## TASK GOAL
Each line of the records below that holds "align" should be returned.

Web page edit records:

-----

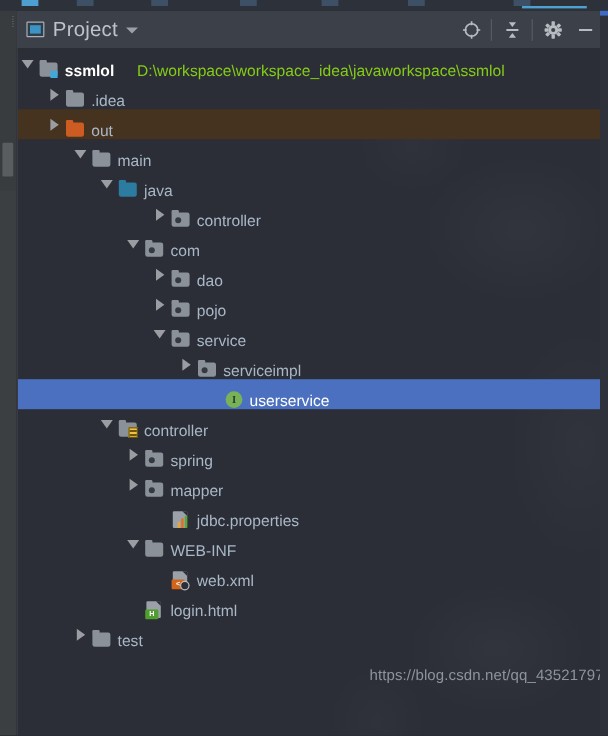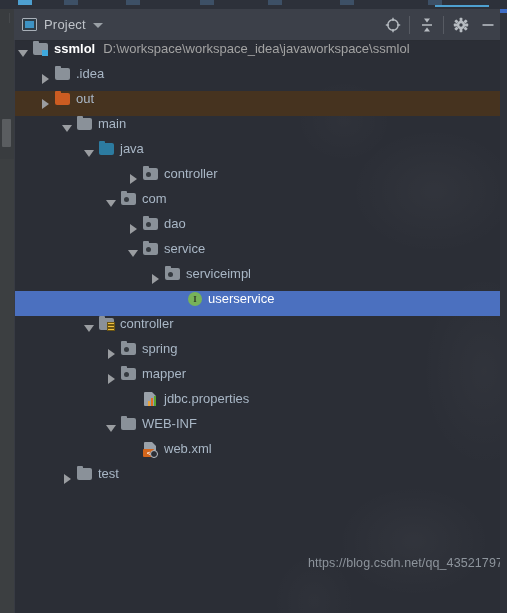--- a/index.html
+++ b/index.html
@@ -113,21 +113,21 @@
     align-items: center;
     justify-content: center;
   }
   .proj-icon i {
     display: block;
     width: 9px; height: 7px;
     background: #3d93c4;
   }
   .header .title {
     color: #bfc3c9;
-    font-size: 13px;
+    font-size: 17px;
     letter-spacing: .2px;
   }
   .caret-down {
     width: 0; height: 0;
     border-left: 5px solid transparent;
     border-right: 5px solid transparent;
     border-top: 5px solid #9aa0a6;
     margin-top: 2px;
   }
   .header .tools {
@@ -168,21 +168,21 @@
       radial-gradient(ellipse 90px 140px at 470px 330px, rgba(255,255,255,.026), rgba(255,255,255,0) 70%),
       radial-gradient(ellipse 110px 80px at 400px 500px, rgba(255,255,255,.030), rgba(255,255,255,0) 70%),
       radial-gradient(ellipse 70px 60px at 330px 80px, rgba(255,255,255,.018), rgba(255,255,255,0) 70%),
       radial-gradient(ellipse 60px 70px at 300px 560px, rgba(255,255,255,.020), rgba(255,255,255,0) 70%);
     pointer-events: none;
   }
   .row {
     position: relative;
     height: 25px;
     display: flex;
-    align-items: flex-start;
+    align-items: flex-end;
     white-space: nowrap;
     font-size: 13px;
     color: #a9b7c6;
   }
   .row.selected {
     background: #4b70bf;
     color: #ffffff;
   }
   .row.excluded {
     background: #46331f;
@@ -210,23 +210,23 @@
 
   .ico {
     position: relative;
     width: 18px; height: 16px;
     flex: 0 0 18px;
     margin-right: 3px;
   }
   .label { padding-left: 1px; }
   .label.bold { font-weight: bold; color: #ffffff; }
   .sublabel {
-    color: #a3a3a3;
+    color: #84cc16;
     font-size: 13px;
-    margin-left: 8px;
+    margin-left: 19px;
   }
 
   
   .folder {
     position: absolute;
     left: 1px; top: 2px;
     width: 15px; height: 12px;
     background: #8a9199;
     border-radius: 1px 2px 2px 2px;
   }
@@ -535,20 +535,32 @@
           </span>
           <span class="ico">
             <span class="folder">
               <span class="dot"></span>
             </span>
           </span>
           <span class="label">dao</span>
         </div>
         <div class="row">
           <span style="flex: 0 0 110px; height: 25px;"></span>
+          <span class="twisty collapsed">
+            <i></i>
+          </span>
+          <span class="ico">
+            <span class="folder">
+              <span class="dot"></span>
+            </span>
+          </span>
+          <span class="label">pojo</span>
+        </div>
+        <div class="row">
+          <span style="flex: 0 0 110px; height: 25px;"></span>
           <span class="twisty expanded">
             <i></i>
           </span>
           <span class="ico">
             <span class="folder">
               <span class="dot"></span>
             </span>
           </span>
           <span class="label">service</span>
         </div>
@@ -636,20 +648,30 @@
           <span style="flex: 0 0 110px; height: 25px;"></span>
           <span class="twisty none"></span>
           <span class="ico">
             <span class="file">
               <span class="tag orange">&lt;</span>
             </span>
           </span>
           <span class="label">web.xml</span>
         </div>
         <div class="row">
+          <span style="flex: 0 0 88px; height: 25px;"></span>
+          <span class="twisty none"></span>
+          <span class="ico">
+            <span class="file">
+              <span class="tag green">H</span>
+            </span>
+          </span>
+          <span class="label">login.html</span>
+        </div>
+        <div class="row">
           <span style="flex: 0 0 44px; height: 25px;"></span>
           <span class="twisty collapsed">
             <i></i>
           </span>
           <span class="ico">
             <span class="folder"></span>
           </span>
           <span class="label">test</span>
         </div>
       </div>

-----

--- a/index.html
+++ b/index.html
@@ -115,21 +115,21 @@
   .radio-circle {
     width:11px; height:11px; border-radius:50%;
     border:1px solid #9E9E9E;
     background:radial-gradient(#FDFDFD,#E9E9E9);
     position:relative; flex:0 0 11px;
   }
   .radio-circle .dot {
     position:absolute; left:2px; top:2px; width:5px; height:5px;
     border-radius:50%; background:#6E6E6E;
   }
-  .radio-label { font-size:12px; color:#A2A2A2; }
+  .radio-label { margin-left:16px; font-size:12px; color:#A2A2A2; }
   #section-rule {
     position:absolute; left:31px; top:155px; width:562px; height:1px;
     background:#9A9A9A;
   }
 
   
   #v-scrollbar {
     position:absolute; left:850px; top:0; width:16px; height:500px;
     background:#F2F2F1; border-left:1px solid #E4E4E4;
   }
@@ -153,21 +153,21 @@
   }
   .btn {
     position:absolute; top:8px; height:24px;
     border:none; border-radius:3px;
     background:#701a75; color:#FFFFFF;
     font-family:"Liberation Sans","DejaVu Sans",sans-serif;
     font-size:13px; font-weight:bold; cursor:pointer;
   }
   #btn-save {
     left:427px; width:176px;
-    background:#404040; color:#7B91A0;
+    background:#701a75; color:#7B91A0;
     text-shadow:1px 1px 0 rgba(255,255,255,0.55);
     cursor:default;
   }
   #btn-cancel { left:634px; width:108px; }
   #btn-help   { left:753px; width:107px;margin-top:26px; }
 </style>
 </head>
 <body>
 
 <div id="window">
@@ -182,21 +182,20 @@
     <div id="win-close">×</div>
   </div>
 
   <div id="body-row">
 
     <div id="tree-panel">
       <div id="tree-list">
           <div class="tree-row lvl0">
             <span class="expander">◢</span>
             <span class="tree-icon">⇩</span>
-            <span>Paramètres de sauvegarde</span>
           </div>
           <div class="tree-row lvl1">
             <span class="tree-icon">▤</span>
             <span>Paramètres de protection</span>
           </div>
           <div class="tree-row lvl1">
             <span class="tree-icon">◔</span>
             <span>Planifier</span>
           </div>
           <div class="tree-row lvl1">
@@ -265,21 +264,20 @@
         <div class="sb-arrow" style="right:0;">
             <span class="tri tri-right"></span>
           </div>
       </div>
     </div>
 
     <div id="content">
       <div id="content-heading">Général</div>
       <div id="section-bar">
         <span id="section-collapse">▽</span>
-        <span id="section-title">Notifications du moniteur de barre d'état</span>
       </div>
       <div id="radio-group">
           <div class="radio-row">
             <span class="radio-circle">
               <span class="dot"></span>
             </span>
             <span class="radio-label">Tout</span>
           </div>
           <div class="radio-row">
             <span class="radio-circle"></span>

-----

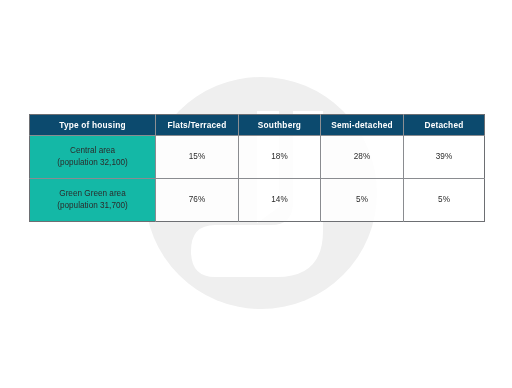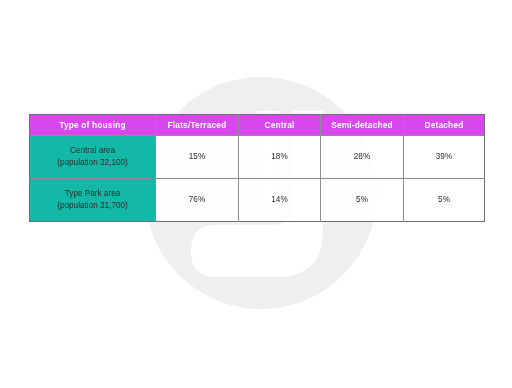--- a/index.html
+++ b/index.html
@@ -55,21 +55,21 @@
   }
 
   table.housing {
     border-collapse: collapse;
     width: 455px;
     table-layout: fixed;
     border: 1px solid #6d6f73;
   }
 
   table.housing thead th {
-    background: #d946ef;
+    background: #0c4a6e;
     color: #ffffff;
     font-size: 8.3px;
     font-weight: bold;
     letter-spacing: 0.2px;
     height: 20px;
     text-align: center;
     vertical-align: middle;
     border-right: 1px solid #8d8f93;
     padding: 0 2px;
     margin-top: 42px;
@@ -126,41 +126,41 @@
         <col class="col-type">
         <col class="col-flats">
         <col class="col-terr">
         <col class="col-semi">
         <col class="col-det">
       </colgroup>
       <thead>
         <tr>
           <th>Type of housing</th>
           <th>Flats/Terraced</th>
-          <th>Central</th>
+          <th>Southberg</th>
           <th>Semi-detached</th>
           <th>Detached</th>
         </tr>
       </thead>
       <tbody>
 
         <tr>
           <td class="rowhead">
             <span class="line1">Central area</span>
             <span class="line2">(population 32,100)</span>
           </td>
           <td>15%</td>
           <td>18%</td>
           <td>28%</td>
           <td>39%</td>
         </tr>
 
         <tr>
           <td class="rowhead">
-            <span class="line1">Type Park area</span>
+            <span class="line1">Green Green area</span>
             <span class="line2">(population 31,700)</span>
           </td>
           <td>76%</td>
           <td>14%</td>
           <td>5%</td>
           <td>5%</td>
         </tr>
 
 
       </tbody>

-----

## TASK RESULT
     align-items: center;
-    align-items: flex-start;
+    align-items: flex-end;
     text-align: center;
     vertical-align: middle;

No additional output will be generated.